We were in all the top stores throughout the country and eight hundred specialty stores. The success of Cest' Simone brought me all kinds of awards and tons of exposure from regional markets through Dallas, Los Angeles and Chicago. I was featured in editorials from fashion magazines to newspapers. Unfortunately, while little miss thing was getting rich I was being strung along on my measly salary. Contracts were promised, but never materialized. But I still had a lot of faith in the dear Lord and new there were better things along the horizon. My prayers were answered when my dear friend, Marvin Goldstein, came into the showroom with an angel sent from heaven who would change my life forever. Her name was Felice Lippart. She came in dressed to the nines - hair, clothing, make up, jewelry - everything was impeccable. The thing about wealthy women is they love to shop, but more than that is they love to shop wholesale. She was pulling my designs off the racks like they were going out of style. I asked Marvin in a whisper, "Where is she going with all these clothes?" She heard me, which made my heart go into my mouth and said, "Darling, I have three homes and I want to fill them all up." It turned out she and her husband, Al Lippart, were the co-founders of Weight Watchers and they just recently sold their part of the company to Heinz for 78 million dollars. She was exuding wealth and, lucky me to have been wonderful friends with Marvin, otherwise I never would have met her. When Al started to notice all the compliments Felice was getting when she wore my designs, a light bulb went off in his head. You see, Al himself was no stranger to the garment business. He was the president of the Coat and Suit Association so, needless to say, he knew his stuff and wanted to meet me.

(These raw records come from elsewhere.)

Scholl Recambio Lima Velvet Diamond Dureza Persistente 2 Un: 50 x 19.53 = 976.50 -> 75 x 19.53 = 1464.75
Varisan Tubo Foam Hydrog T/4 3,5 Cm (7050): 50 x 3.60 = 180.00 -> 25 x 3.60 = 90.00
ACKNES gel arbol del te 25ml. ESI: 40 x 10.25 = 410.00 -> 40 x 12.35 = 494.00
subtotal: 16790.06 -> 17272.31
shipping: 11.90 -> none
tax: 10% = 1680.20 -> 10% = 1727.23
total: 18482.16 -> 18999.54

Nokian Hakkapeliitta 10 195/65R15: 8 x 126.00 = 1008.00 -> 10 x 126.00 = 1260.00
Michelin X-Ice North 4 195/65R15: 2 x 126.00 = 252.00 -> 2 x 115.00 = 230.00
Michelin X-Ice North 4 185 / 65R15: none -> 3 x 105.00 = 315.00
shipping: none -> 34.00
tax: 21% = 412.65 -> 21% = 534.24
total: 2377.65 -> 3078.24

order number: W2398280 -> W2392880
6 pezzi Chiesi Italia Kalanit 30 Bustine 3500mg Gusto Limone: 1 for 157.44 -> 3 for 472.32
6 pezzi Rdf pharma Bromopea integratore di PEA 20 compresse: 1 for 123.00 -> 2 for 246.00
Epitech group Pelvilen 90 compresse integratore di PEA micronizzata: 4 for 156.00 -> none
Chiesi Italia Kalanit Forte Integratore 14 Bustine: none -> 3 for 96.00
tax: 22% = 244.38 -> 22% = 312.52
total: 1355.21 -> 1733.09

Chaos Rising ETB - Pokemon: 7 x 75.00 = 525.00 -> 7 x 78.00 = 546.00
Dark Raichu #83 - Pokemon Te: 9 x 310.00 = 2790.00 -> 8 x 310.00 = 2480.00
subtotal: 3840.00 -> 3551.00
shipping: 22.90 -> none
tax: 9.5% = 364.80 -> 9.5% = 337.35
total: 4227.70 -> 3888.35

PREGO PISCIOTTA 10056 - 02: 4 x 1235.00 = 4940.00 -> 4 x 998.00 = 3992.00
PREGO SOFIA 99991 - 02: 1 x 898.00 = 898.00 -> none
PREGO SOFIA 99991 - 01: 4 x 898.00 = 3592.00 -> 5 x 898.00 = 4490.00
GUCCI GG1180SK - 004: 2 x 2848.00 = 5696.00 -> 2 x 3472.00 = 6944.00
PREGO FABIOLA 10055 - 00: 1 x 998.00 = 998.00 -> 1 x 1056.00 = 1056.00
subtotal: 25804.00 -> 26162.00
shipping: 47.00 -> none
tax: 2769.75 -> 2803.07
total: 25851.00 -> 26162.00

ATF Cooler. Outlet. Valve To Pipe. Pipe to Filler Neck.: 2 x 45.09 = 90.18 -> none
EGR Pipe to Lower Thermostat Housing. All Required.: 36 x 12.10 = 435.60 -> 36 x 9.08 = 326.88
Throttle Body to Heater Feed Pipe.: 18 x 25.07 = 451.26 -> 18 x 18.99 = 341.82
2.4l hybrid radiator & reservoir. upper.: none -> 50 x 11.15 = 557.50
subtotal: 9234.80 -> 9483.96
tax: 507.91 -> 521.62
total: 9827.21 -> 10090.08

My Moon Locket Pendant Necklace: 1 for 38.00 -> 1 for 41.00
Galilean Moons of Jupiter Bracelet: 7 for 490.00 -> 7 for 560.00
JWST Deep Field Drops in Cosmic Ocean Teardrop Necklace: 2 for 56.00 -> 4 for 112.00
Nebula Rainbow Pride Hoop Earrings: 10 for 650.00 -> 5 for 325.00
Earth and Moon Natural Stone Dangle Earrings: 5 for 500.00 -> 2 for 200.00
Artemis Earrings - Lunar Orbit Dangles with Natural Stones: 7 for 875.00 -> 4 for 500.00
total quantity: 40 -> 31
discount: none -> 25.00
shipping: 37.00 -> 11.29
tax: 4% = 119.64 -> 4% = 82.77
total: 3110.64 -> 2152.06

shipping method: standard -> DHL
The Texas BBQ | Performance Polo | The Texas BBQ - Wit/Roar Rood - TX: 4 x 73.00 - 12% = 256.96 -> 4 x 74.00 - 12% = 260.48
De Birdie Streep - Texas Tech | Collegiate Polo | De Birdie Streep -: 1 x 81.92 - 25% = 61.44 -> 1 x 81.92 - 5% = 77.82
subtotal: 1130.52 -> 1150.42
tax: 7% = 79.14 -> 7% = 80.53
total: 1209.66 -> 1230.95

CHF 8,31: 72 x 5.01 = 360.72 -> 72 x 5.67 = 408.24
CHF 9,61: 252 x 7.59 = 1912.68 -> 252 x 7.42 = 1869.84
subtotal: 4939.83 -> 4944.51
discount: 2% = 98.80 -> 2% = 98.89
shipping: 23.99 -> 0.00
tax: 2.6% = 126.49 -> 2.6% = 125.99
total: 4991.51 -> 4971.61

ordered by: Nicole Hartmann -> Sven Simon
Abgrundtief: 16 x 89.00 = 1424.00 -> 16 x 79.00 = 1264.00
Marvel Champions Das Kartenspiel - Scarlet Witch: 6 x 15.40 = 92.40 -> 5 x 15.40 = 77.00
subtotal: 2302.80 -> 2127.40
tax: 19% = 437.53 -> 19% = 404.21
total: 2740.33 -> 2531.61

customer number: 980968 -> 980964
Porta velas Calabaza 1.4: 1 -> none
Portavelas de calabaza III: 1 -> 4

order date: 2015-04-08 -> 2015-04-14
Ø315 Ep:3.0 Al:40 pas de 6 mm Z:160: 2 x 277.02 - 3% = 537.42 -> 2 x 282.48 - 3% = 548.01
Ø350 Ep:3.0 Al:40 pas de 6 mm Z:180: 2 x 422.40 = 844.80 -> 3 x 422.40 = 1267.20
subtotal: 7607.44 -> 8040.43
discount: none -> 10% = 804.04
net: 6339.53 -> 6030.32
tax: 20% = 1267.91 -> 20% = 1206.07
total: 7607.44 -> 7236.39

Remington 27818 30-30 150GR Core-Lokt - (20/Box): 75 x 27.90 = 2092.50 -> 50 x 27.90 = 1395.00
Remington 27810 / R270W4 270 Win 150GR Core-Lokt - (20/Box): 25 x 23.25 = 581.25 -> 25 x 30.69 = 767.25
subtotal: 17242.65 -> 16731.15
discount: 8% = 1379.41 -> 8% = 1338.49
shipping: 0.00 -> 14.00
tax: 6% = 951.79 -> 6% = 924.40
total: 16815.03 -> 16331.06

A dinner was arranged between the three of us and that very night Al said, "How would you like your own business?" I mean, this is serious money we're talking. To open up a business on Seventh Avenue is not for the squeamish. So, after talking for many months and getting the logistics squared away, George Simonton LTD was established in 1985 and hasn't missed a beat since.
That night when I went home for a nice long soak in the bath, I thought to myself, not bad for a poor boy from Brooklyn. Not bad at all.